=== Section Start ===

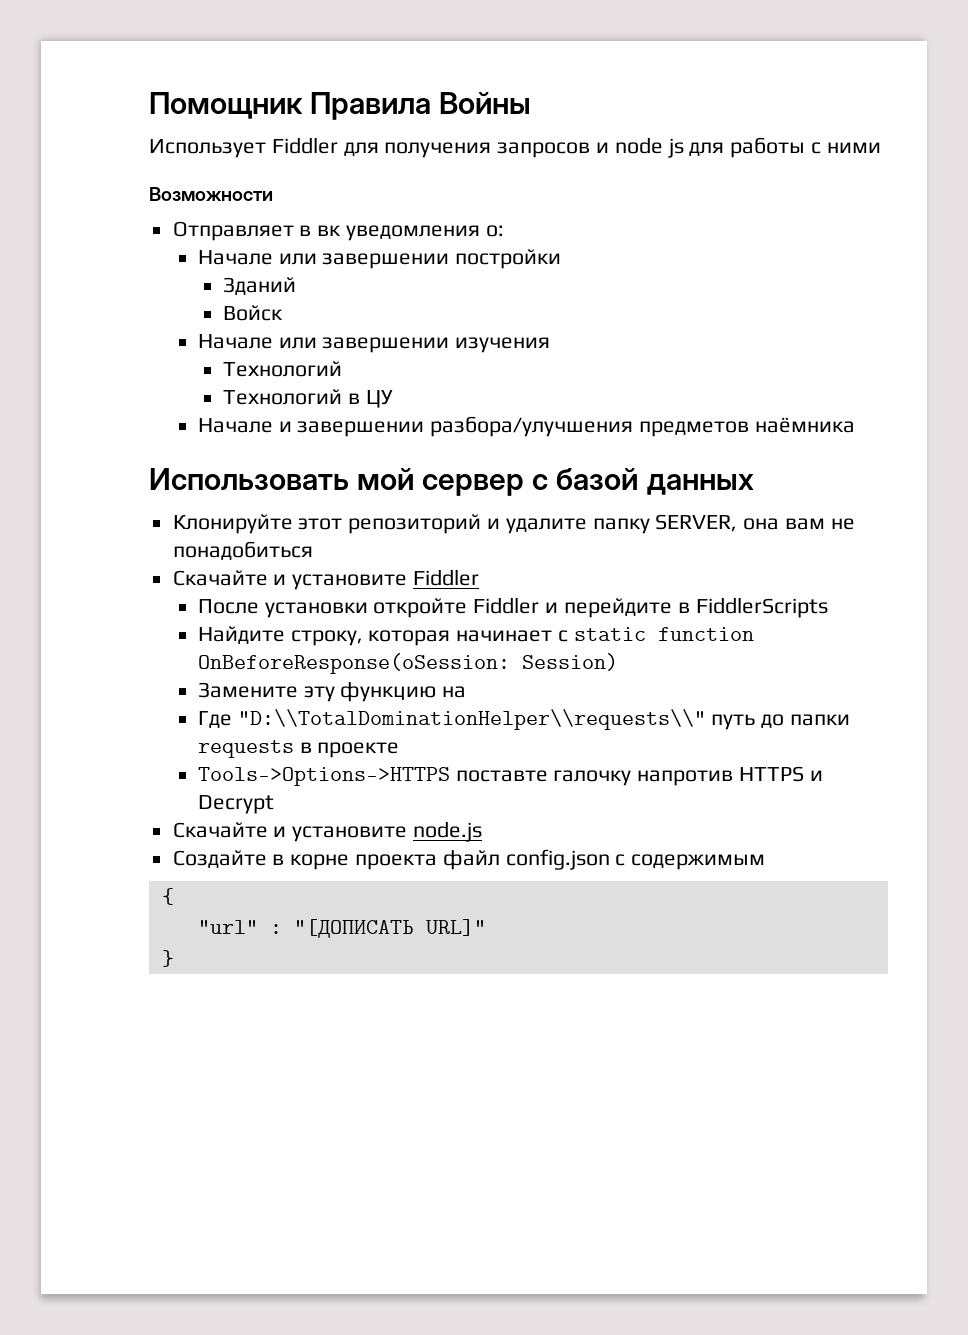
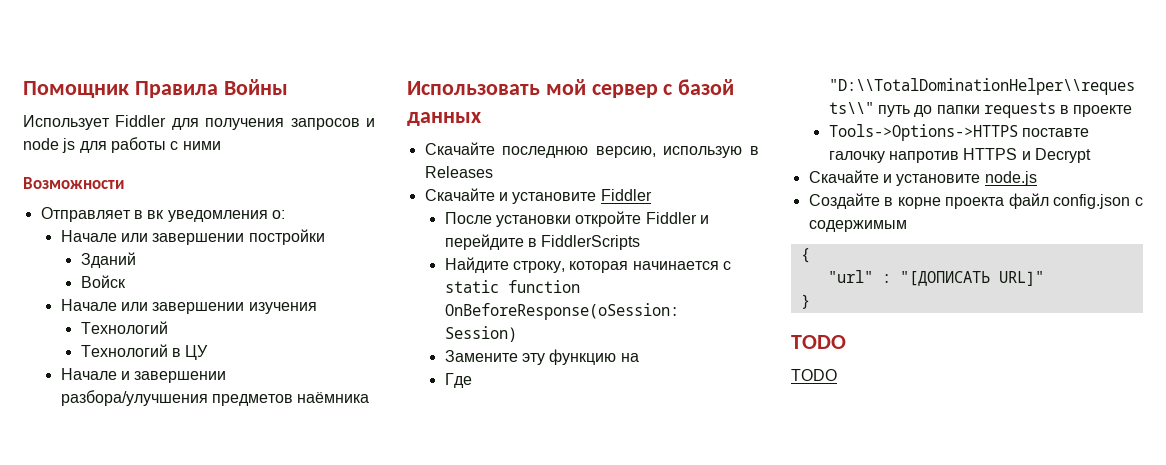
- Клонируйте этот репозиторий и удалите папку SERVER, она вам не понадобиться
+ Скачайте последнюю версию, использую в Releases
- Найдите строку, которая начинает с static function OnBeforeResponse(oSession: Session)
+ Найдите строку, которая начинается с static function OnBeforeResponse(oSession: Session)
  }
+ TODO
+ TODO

=== Section End ===
=== Section Start ===

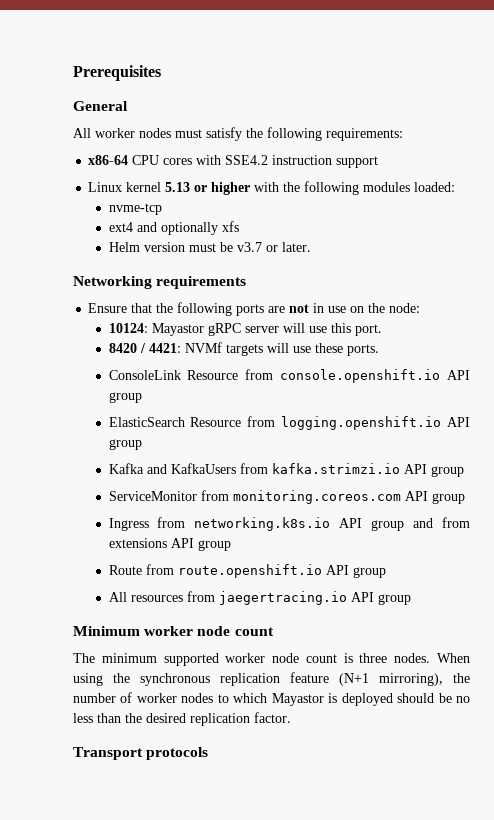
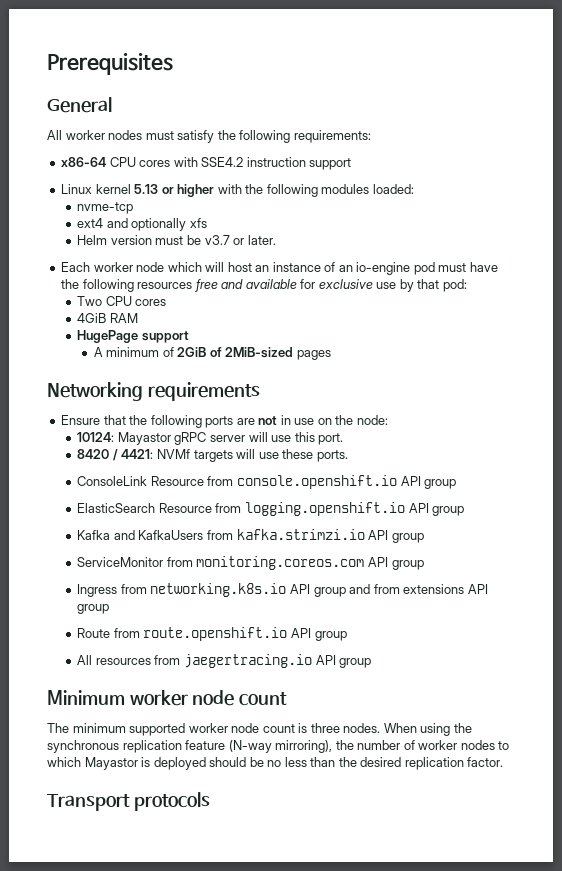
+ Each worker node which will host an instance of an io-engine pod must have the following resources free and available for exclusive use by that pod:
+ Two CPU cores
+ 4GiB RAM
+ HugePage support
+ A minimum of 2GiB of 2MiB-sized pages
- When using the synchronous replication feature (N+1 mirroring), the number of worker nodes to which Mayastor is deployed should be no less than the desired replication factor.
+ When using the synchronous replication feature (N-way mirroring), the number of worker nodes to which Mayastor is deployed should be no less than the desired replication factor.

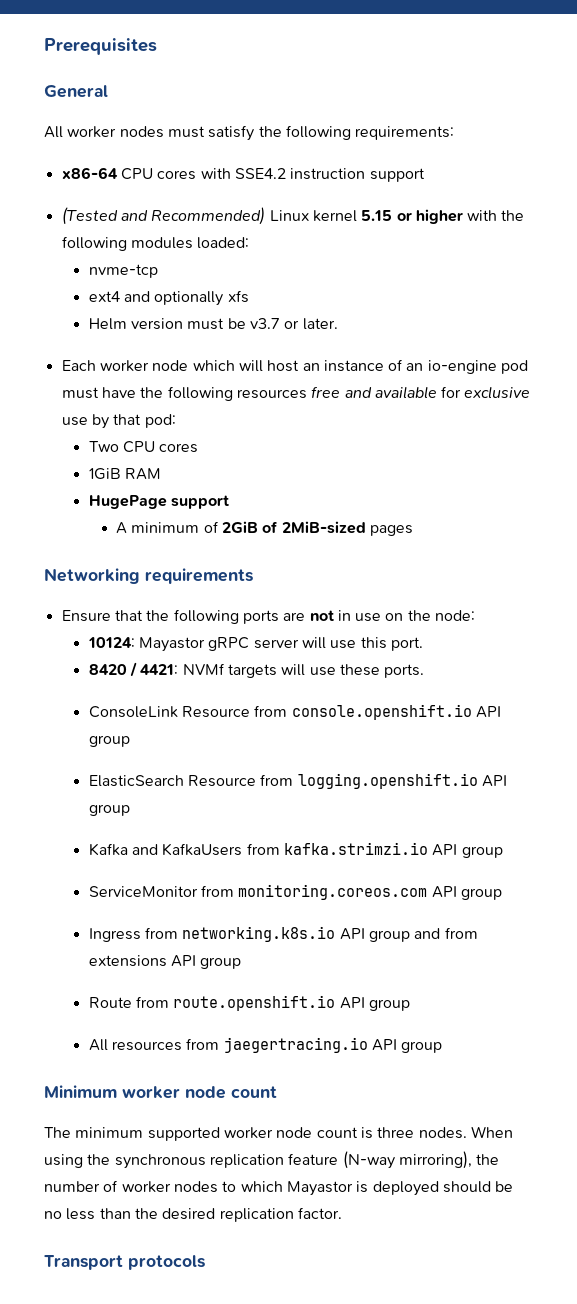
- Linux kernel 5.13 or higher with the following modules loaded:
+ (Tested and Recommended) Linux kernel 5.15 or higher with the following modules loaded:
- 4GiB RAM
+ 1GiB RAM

=== Section End ===

▶ **Prompt**:
Given the word "loaded", show every line of the records that contains it.

▶ **Your response**:
- Linux kernel 5.13 or higher with the following modules loaded:
+ (Tested and Recommended) Linux kernel 5.15 or higher with the following modules loaded:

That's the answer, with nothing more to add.